Supplied information

----

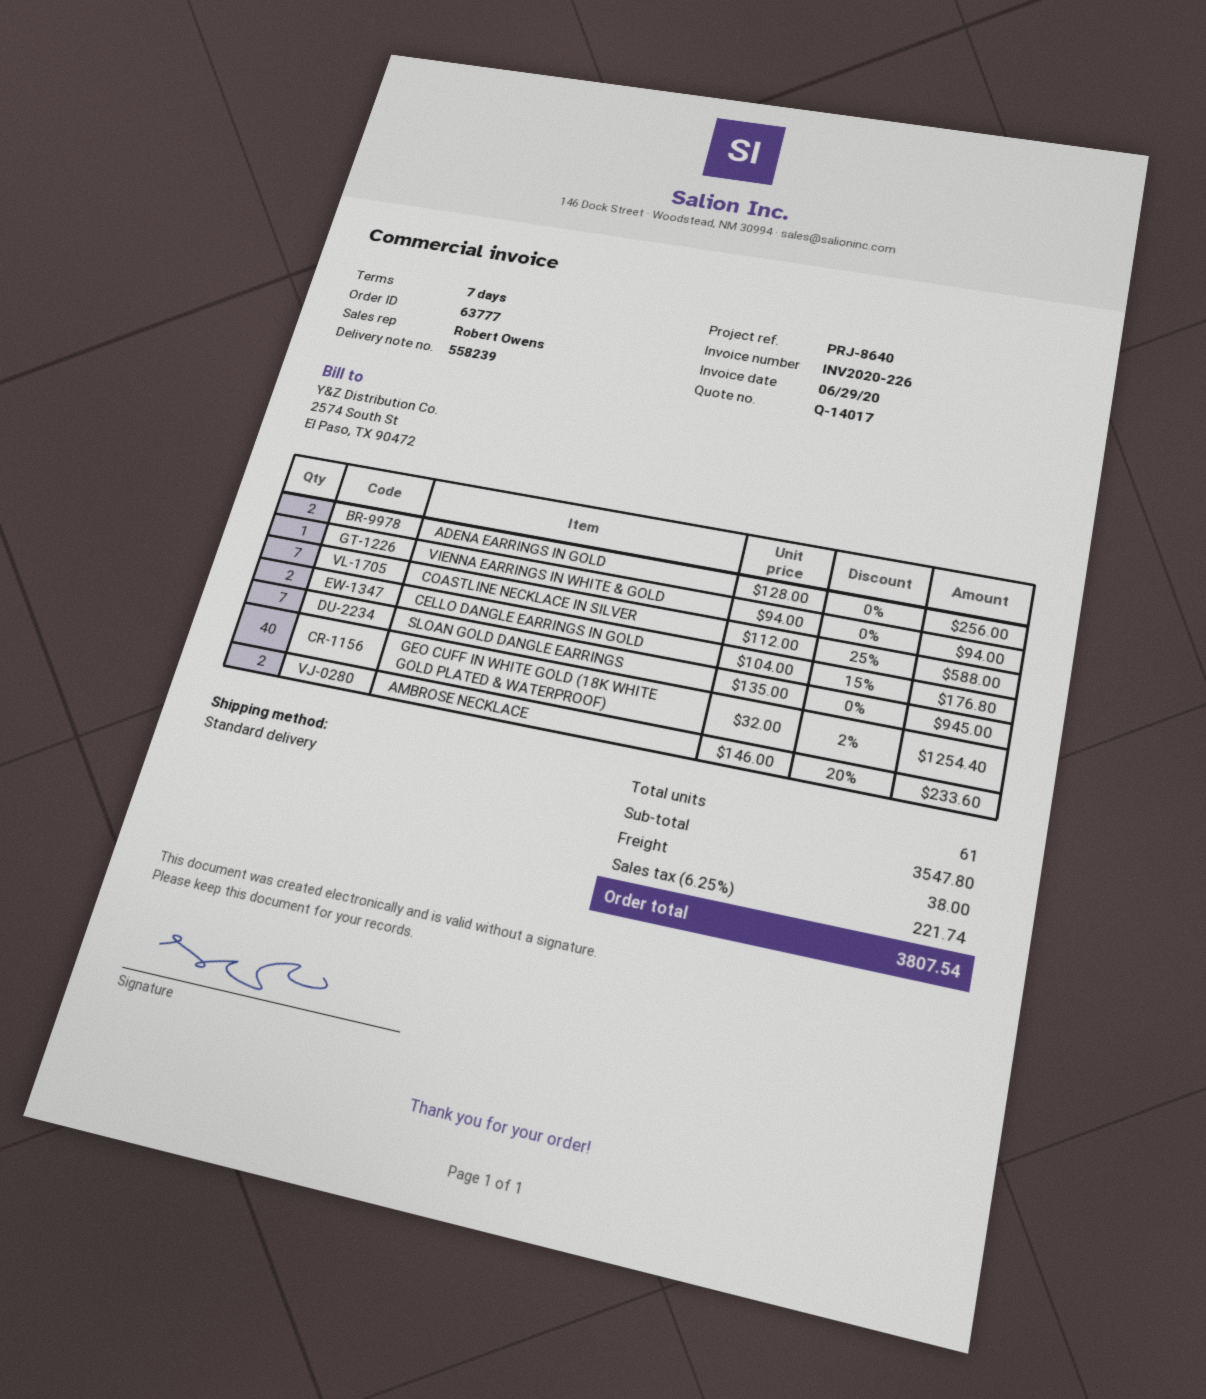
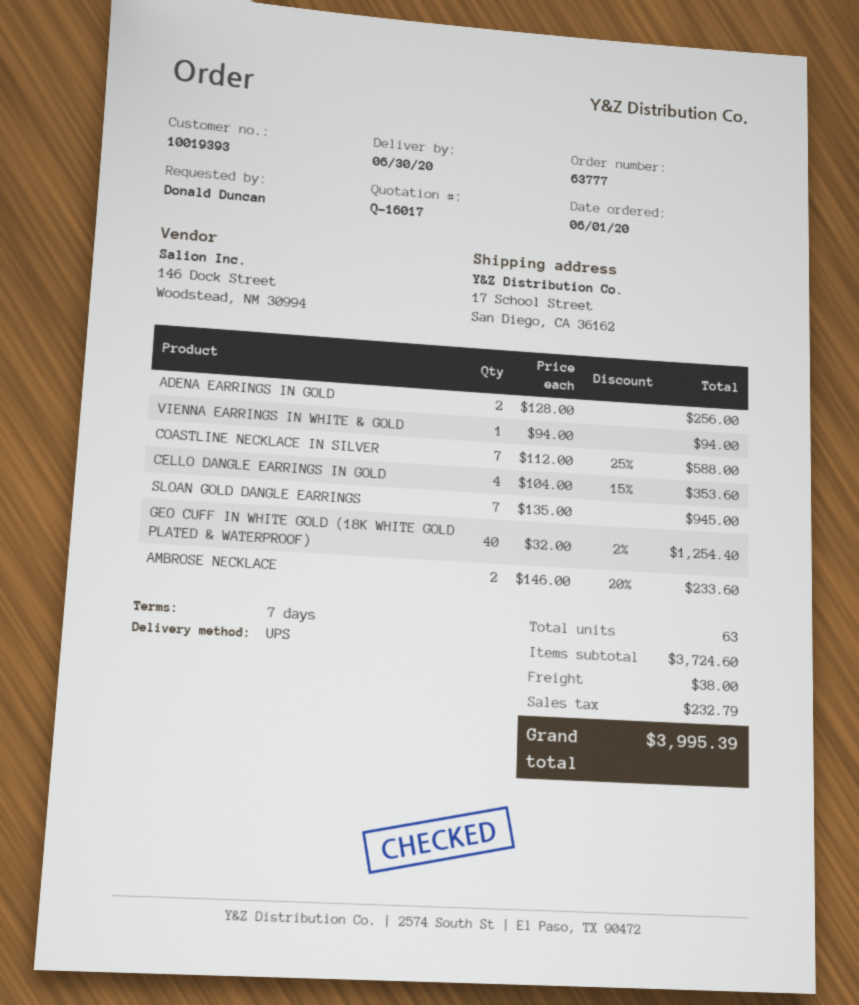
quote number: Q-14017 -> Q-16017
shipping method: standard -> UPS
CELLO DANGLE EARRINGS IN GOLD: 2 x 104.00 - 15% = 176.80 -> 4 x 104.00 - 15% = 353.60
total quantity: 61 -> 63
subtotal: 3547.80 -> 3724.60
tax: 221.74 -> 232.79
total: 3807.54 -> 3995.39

----

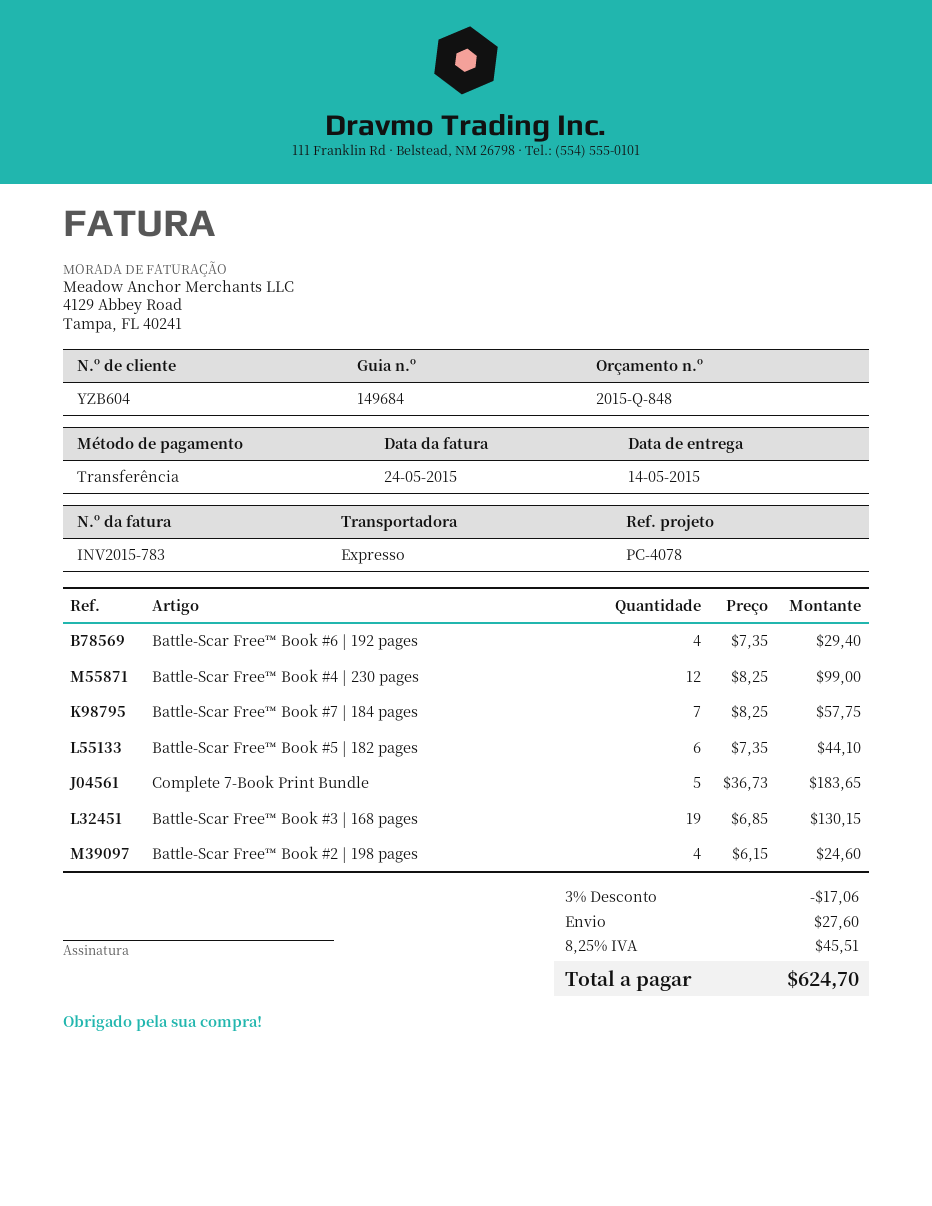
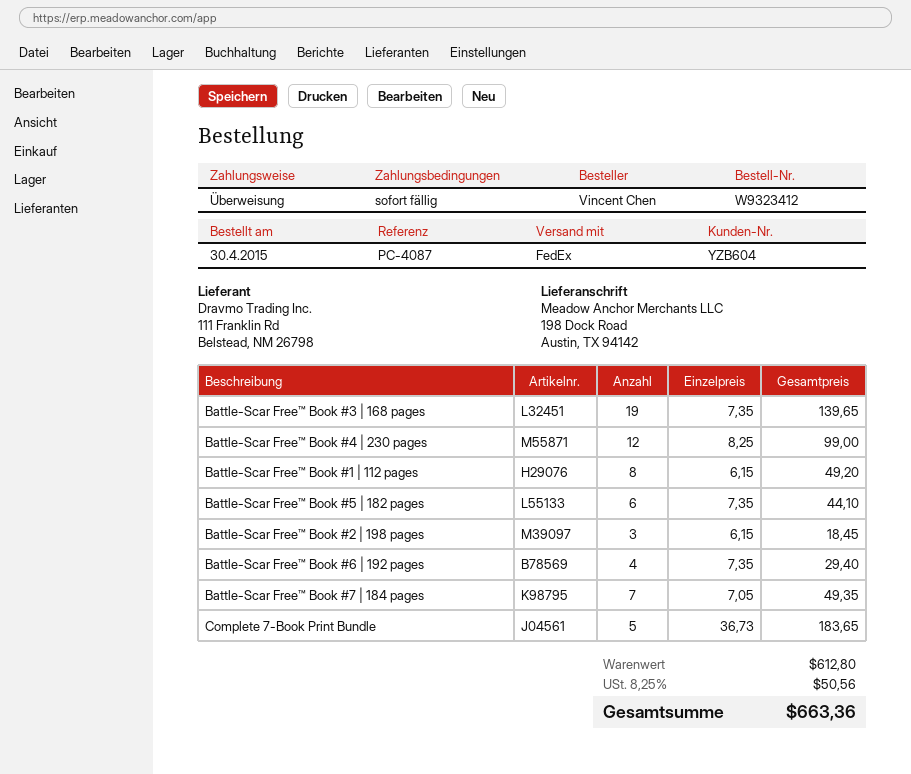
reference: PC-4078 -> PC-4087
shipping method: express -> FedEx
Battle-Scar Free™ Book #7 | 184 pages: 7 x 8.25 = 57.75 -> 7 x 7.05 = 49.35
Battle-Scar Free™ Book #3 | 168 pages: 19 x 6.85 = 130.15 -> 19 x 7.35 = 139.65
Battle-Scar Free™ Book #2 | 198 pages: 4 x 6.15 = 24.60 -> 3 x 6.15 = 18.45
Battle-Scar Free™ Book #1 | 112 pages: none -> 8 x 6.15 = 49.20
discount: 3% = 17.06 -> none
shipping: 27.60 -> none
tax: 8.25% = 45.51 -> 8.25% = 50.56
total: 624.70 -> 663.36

----

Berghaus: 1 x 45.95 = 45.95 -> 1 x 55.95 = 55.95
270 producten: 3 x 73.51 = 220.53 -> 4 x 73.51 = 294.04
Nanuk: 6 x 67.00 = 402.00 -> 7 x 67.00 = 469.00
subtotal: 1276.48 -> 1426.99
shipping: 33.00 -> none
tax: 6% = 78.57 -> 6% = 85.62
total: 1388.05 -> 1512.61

----

Your answer should consist of the lines from the line with "quote number: Q-14017 -> Q-16017" to the line with "total: 3807.54 -> 3995.39" above, repeated exactly, both ends included.

Answer to this task
quote number: Q-14017 -> Q-16017
shipping method: standard -> UPS
CELLO DANGLE EARRINGS IN GOLD: 2 x 104.00 - 15% = 176.80 -> 4 x 104.00 - 15% = 353.60
total quantity: 61 -> 63
subtotal: 3547.80 -> 3724.60
tax: 221.74 -> 232.79
total: 3807.54 -> 3995.39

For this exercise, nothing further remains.